> **TASK TO CARRY OUT**: Return, from the lines below, each one that includes the word "class".

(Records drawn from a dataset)
• • •
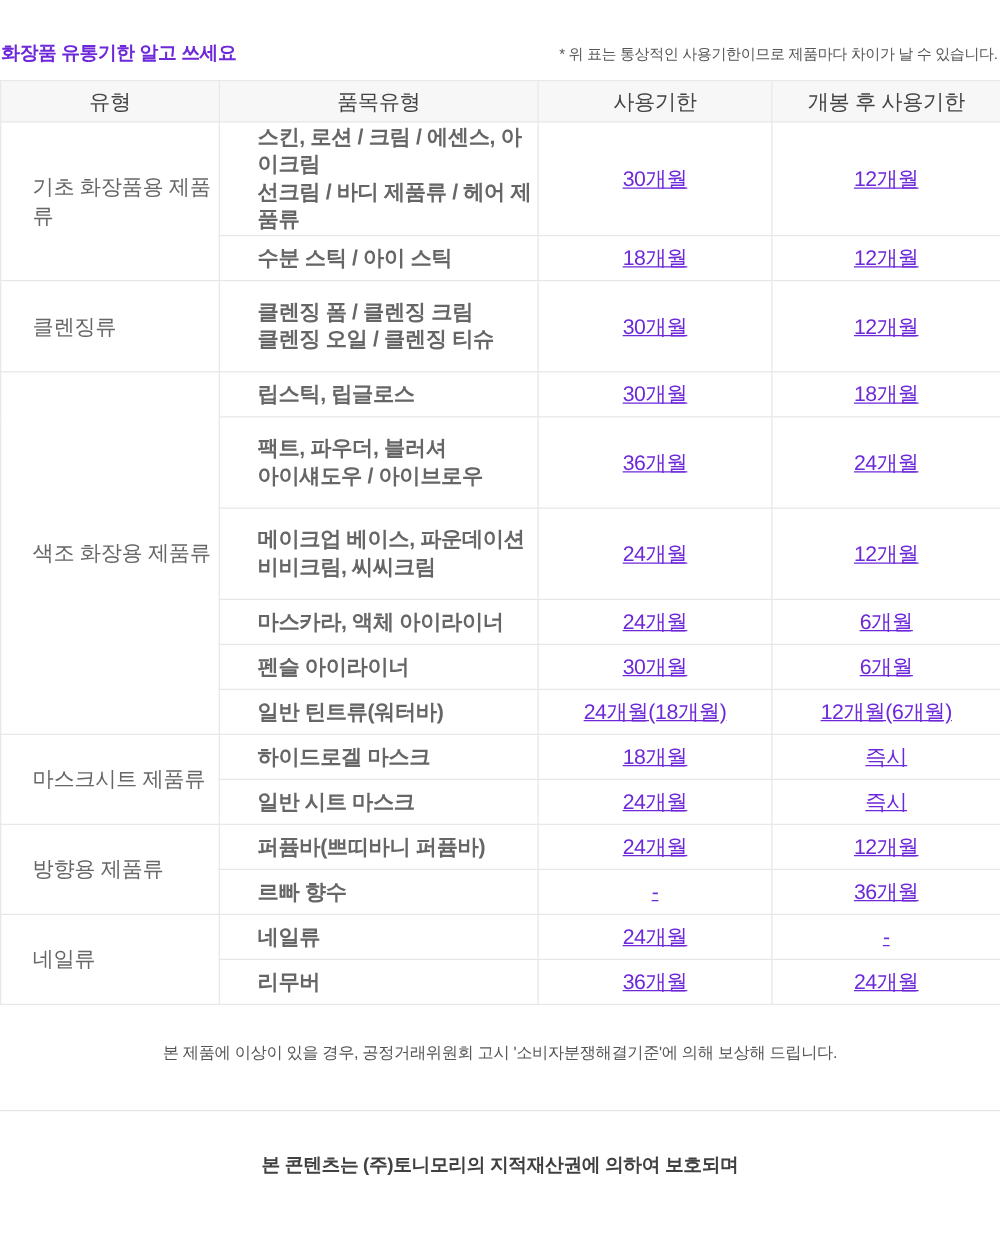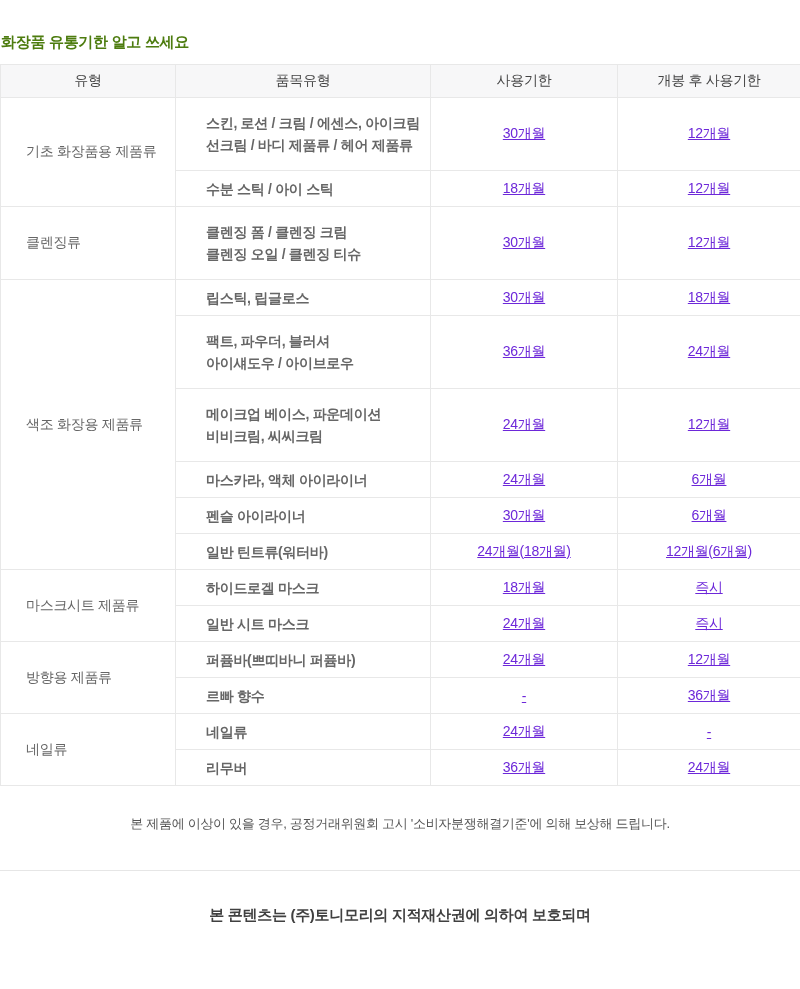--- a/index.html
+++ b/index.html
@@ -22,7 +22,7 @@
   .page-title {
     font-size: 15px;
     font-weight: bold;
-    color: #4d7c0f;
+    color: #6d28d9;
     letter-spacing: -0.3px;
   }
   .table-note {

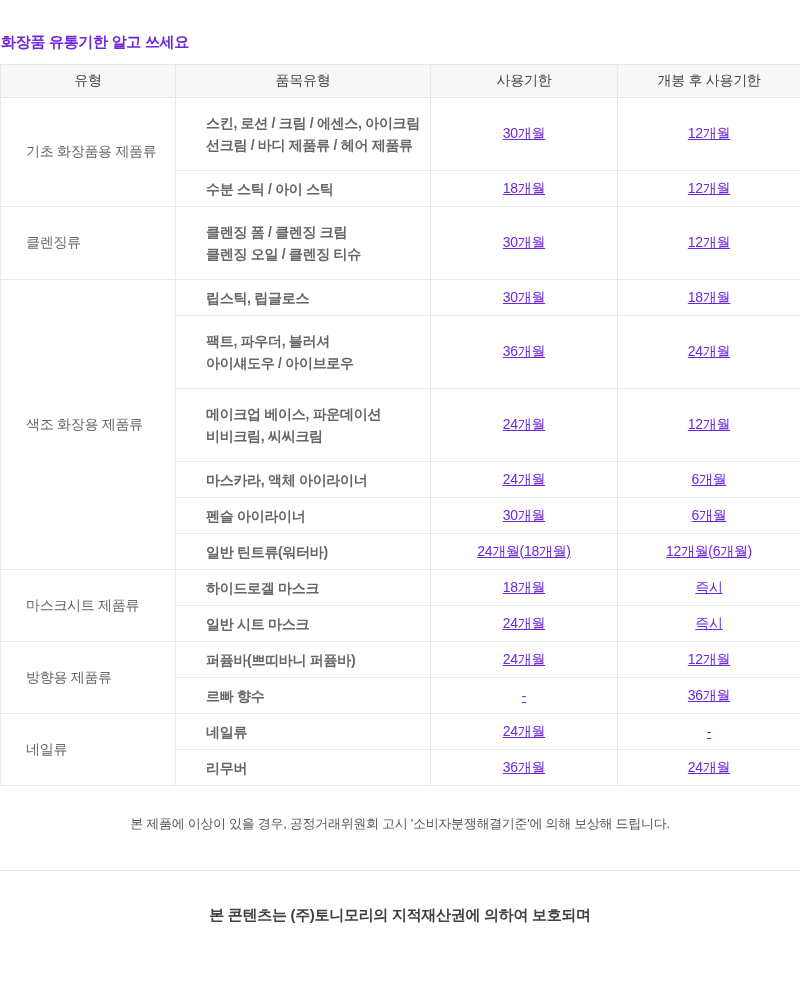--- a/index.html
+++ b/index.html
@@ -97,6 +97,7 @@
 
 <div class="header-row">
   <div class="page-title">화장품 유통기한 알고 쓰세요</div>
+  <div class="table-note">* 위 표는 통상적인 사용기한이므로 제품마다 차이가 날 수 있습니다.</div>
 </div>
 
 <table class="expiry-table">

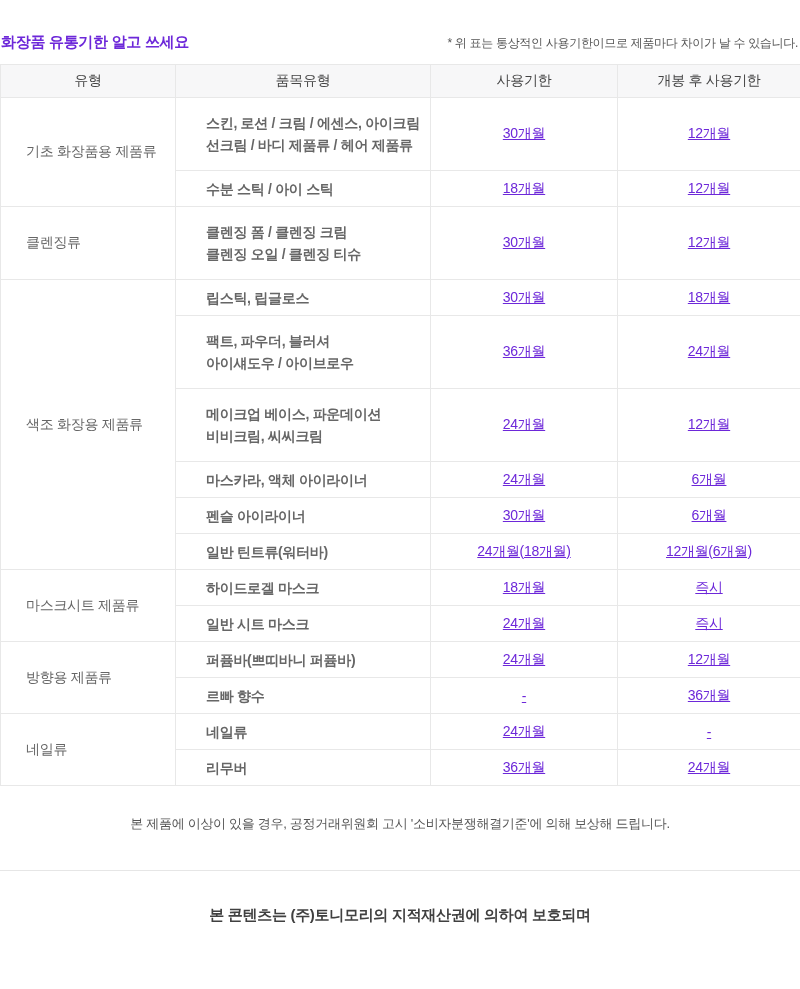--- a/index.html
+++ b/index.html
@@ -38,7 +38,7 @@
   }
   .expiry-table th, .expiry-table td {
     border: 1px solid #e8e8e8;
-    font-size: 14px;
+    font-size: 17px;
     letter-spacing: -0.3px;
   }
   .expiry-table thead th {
• • •
> **EXERCISE SOLUTION**:
 <div class="header-row">
   <div class="page-title">화장품 유통기한 알고 쓰세요</div>
+  <div class="table-note">* 위 표는 통상적인 사용기한이므로 제품마다 차이가 날 수 있습니다.</div>
 <table class="expiry-table">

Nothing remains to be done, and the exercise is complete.